■ **Problem description**
Please reproduce all the data exactly as written and omit the pictures.

BEGIN Data provided

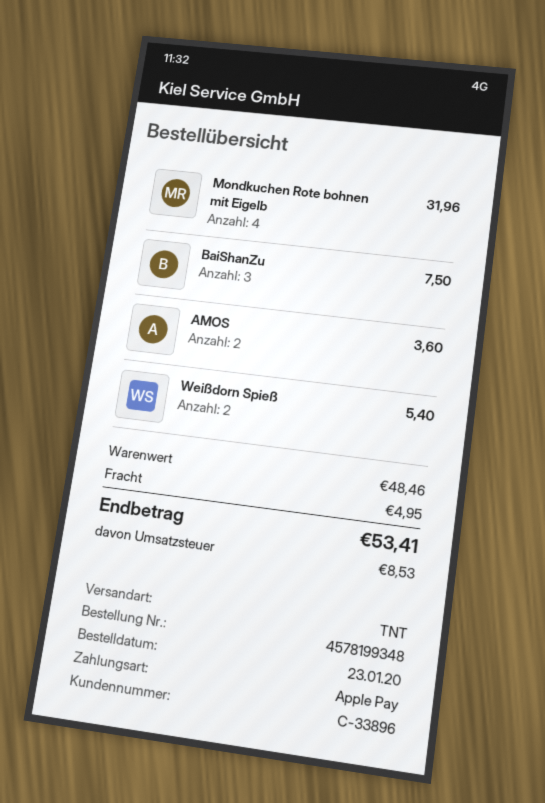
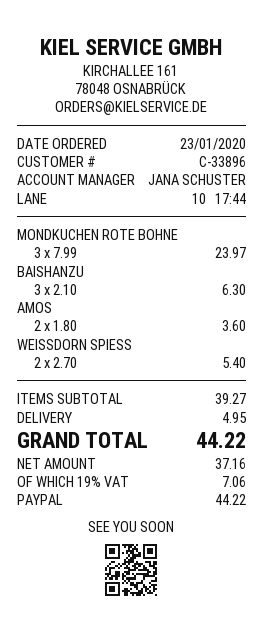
payment method: Apple Pay -> PayPal
Mondkuchen Rote bohnen mit Eigelb: 4 for 31.96 -> 3 for 23.97
BaiShanZu: 3 for 7.50 -> 3 for 6.30
subtotal: 48.46 -> 39.27
tax: 8.53 -> 7.06
total: 53.41 -> 44.22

END Data provided

■ **Result**
payment method: Apple Pay -> PayPal
Mondkuchen Rote bohnen mit Eigelb: 4 for 31.96 -> 3 for 23.97
BaiShanZu: 3 for 7.50 -> 3 for 6.30
subtotal: 48.46 -> 39.27
tax: 8.53 -> 7.06
total: 53.41 -> 44.22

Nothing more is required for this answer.